Although they were both captured, they were allowed to stay together and George Weaver was allowed to nurse Austin Harmon back to health. It took some three months before Austin recovered and the men were released from a northern prison house. He said most of the captured soldiers after this battle were put into prison for a certain amount of time.

At this point, Elliott Harmon said, "What I really want to stress on this is what my grandfather said, 'There were bound to have been some awful good Christian men on the opposite side as well as the Confederate side because of the treatment we got while in prison'."

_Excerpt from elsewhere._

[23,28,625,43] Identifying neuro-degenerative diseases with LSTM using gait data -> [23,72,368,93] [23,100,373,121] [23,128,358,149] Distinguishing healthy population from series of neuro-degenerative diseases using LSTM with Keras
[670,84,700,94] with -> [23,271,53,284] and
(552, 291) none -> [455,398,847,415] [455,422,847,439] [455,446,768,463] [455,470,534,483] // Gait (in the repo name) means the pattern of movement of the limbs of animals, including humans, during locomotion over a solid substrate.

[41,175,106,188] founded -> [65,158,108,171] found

There were some terrible hardships for a soldier to go through. One was the shortage of food when ration lines were cut off. Austin Harmon told his grandson they "had to eat anything we could get hold of. As good a meat as I ever ate was once when I got a skunk, cleaned it and cooked it."

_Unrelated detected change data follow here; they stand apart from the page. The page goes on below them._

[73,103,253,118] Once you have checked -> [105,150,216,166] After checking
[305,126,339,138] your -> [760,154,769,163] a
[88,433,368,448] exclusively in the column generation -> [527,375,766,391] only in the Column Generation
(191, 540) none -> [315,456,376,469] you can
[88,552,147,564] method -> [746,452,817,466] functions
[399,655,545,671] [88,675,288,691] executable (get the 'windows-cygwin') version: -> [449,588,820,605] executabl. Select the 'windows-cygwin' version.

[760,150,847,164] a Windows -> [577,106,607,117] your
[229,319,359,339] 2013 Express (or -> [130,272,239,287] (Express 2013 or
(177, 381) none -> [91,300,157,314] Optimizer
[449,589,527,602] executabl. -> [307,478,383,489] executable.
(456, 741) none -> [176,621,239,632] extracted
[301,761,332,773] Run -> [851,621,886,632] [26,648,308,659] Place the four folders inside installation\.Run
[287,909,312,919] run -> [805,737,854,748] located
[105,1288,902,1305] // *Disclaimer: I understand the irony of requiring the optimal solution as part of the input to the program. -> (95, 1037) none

By the time Austin Harmon was discharged and came home, he was a Major and the year was 1865. He kept the bullet that wounded him and showed it to his grandson years later.

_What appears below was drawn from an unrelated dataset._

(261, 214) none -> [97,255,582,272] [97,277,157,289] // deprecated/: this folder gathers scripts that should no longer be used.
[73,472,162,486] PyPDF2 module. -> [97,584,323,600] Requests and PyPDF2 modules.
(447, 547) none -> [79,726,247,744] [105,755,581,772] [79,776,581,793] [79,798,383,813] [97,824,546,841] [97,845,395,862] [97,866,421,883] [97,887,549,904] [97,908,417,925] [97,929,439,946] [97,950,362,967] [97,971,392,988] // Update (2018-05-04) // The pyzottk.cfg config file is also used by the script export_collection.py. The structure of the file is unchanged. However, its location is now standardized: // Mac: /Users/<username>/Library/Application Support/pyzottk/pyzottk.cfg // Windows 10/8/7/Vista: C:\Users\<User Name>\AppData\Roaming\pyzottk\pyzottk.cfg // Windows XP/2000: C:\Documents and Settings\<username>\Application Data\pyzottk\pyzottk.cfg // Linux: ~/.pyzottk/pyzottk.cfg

Major Harmon and George Weaver remained good friends until the end of their days and visited each other often. They only lived 3 to 5 miles apart.

Elliott Harmon has visited Manassas where his grandfather fought. He said he remembered from a childhood story of his grandfather's that at one point they ran so low on ammunition that they threw rocks. At the time, Elliott thought perhaps his grandfather was stretching the truth, but upon buying a book on the battles at Manassas, it described that very thing happening!

I ask if the wound his grandfather suffered inflicted any permanent damage. Elliott said he had a stiff shoulder, but that was about all. After Major Harmon came back from the War, he was never able to use a grain cradle the same as before - he had to have a strap to support the weight of the cradle.

Elliott Harmon's last words on his grandfather were, "My grandfather aimed to be honest and fair with everyone and he expected that in return."

You cannot help but feel a sense of awe talking with a person who heard of Civil War stories from someone who had actually experienced them - A living link to the history of our country.